> **Directions for this task**
What follows is a set of entries. Repeat them exactly, but not their pictures.

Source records
•••••

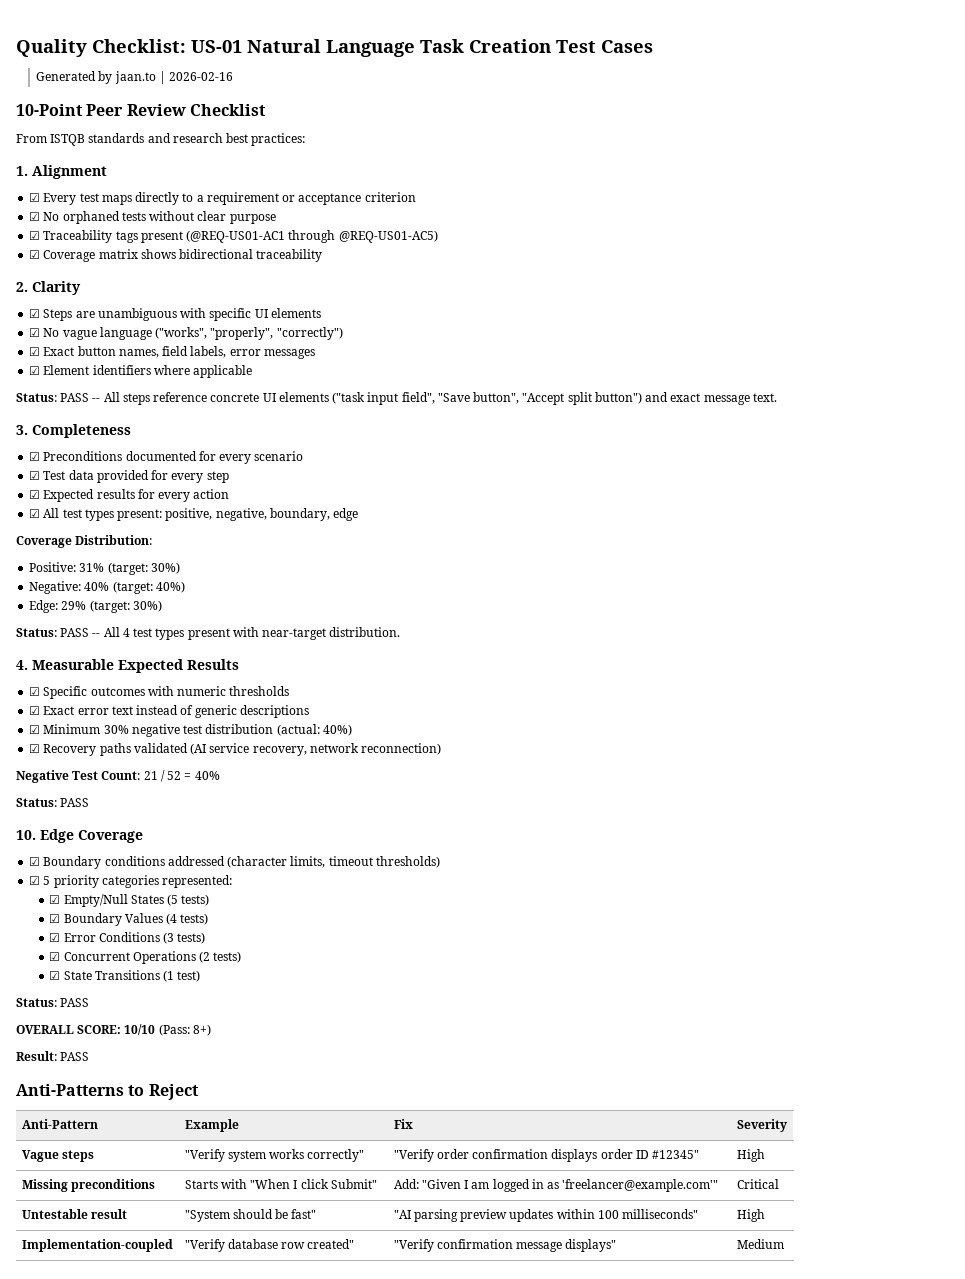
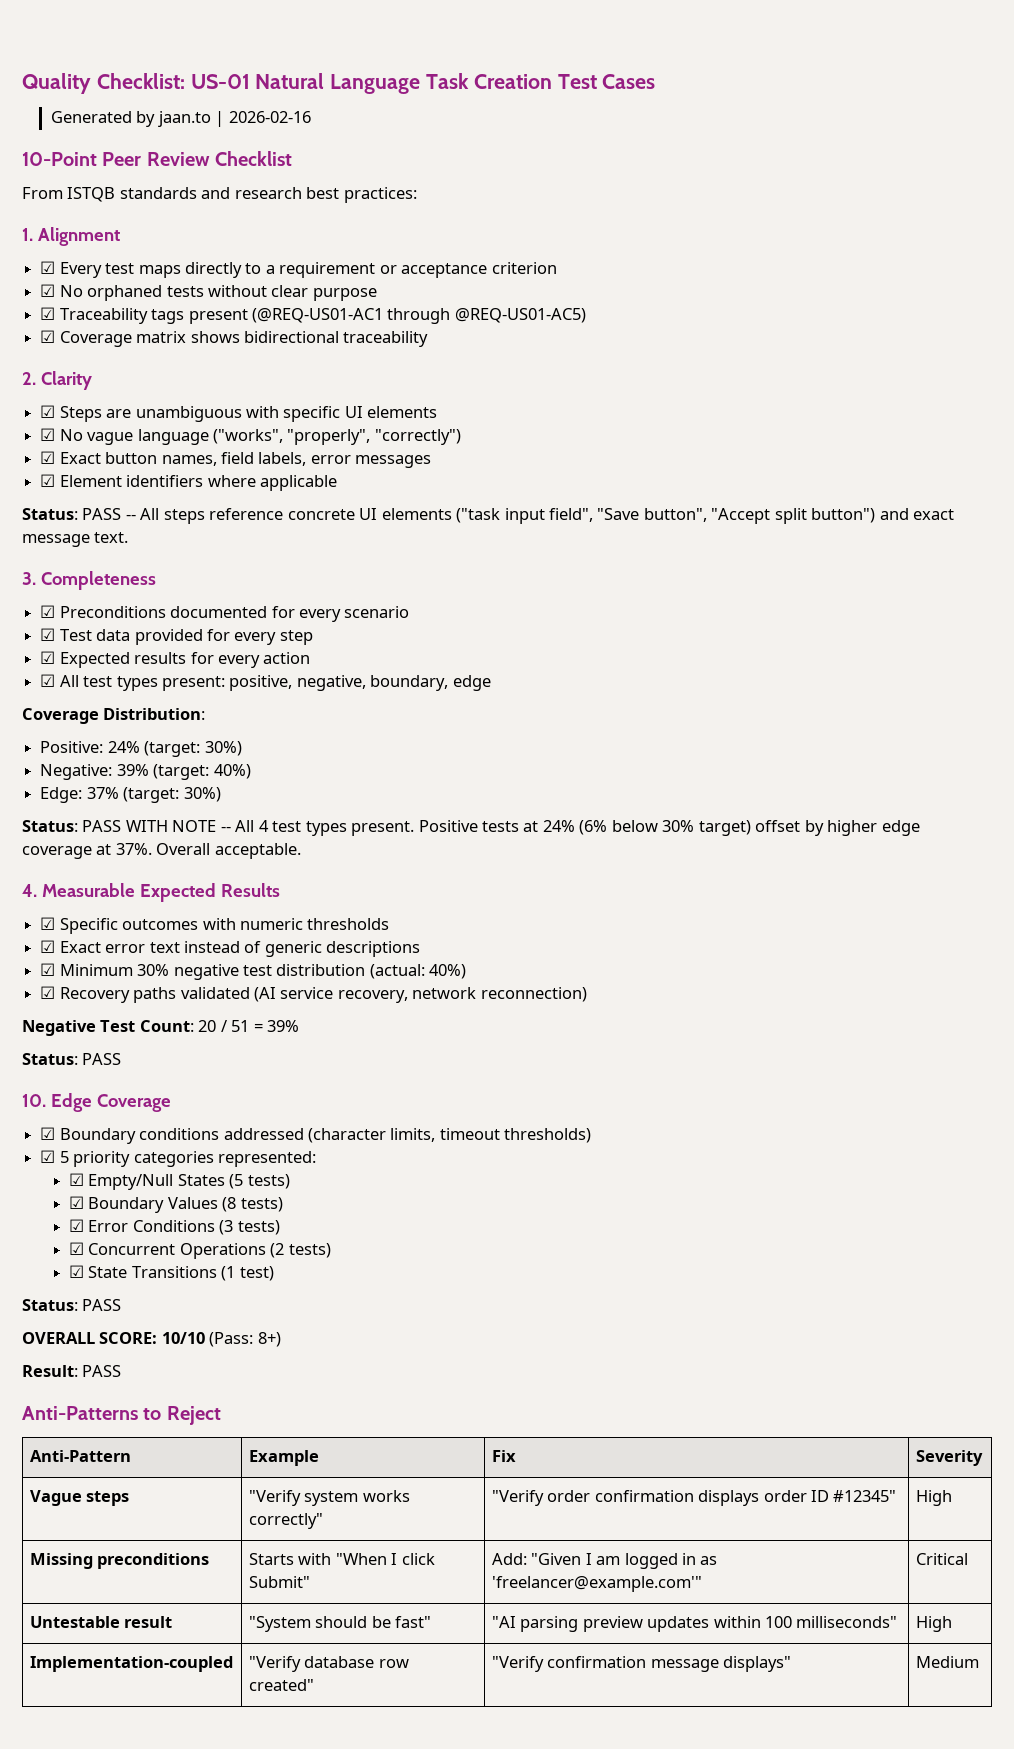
- Positive: 31% (target: 30%)
+ Positive: 24% (target: 30%)
- Negative: 40% (target: 40%)
+ Negative: 39% (target: 40%)
- Edge: 29% (target: 30%)
+ Edge: 37% (target: 30%)
- Status: PASS -- All 4 test types present with near-target distribution.
+ Status: PASS WITH NOTE -- All 4 test types present. Positive tests at 24% (6% below 30% target) offset by higher edge coverage at 37%. Overall acceptable.
- Negative Test Count: 21 / 52 = 40%
+ Negative Test Count: 20 / 51 = 39%
- ☑ Boundary Values (4 tests)
+ ☑ Boundary Values (8 tests)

•••••

> **Exercise result**
- Positive: 31% (target: 30%)
+ Positive: 24% (target: 30%)
- Negative: 40% (target: 40%)
+ Negative: 39% (target: 40%)
- Edge: 29% (target: 30%)
+ Edge: 37% (target: 30%)
- Status: PASS -- All 4 test types present with near-target distribution.
+ Status: PASS WITH NOTE -- All 4 test types present. Positive tests at 24% (6% below 30% target) offset by higher edge coverage at 37%. Overall acceptable.
- Negative Test Count: 21 / 52 = 40%
+ Negative Test Count: 20 / 51 = 39%
- ☑ Boundary Values (4 tests)
+ ☑ Boundary Values (8 tests)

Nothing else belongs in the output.